• Problem
Your task is to copy every line of the entries that holds the word "style".
+++ Data supplied
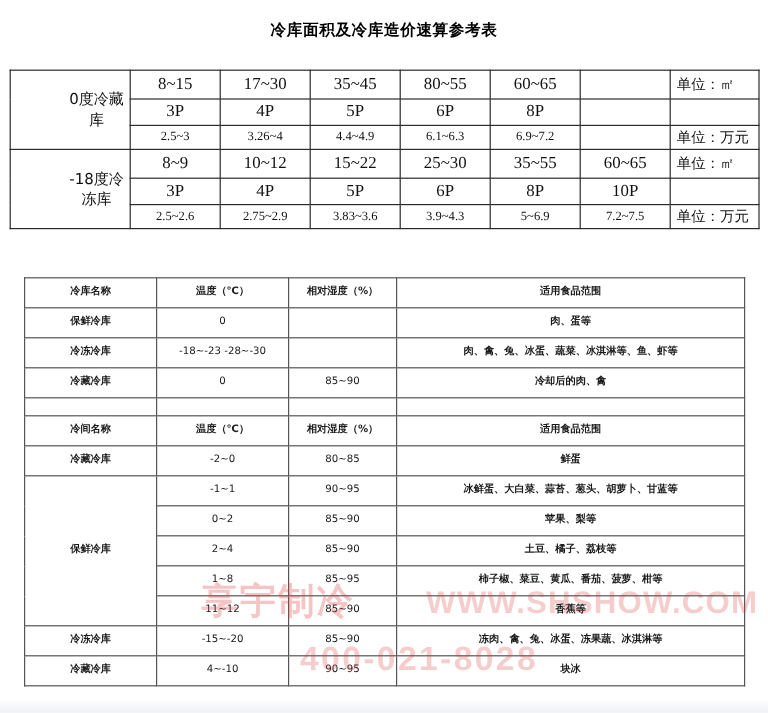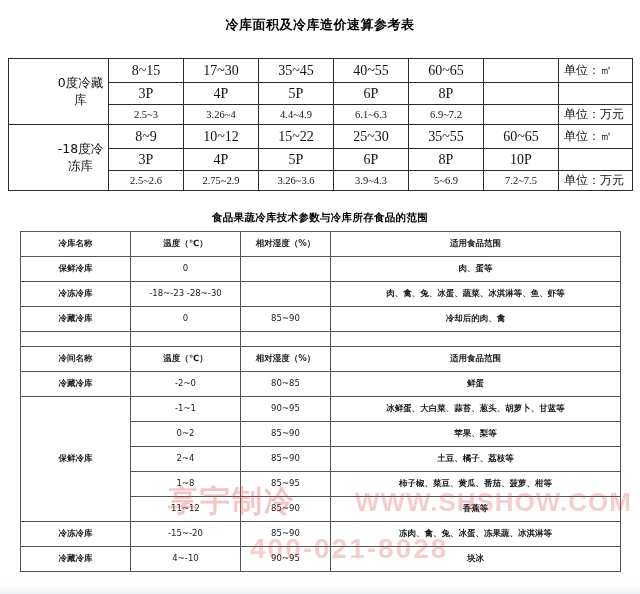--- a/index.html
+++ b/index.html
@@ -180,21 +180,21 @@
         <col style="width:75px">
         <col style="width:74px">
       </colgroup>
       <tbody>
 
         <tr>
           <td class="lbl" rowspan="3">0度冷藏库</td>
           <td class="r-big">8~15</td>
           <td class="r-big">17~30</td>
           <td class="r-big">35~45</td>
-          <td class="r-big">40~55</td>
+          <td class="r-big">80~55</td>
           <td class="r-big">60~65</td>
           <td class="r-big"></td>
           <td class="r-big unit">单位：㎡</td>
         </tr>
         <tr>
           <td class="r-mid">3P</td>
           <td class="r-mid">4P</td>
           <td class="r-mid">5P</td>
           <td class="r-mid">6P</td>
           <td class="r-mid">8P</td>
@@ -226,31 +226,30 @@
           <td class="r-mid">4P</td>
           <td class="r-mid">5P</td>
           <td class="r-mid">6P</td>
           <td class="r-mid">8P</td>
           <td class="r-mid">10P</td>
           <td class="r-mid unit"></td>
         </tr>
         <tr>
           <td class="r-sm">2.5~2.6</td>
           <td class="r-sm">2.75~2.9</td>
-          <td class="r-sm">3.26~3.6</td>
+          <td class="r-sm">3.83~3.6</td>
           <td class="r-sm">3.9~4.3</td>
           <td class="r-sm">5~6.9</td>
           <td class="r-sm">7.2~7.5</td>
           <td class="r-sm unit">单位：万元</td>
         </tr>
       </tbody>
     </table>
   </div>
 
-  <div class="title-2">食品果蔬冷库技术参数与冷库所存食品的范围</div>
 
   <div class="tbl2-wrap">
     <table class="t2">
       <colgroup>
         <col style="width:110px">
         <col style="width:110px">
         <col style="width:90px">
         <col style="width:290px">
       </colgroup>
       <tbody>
++++++
+++ Data supplied
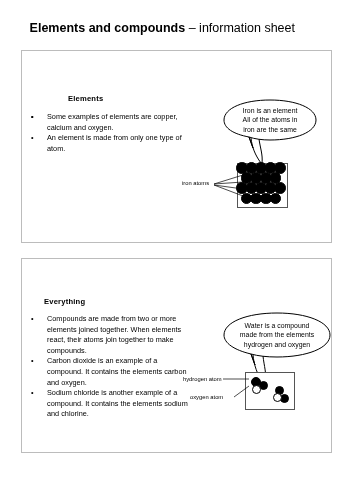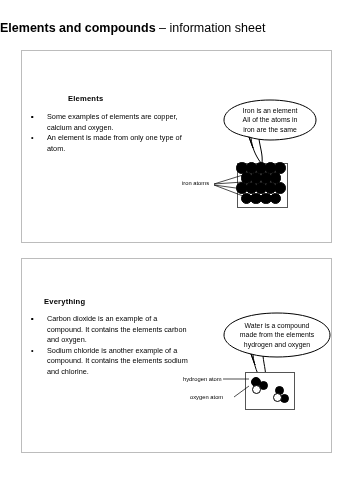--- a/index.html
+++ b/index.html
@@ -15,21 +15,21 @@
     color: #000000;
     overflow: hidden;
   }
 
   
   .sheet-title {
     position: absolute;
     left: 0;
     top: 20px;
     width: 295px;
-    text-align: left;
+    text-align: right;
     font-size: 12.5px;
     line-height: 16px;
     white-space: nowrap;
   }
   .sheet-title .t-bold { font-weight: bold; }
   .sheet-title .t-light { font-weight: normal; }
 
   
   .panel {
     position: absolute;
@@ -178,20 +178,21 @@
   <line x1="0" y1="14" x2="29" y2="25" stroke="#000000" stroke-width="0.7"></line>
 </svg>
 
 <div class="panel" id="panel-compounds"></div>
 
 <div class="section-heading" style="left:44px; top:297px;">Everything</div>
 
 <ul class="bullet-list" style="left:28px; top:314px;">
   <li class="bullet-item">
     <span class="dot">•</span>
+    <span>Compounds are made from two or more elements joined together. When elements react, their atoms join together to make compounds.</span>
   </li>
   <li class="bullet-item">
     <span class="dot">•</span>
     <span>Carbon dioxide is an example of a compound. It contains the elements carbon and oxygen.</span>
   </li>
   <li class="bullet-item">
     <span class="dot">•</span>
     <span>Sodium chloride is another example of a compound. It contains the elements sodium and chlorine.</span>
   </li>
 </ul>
++++++
• Answer for the task
         <col style="width:75px">
         <col style="width:74px">
         <col style="width:110px">
         <col style="width:110px">
         <col style="width:90px">
         <col style="width:290px">
 <div class="section-heading" style="left:44px; top:297px;">Everything</div>
 <ul class="bullet-list" style="left:28px; top:314px;">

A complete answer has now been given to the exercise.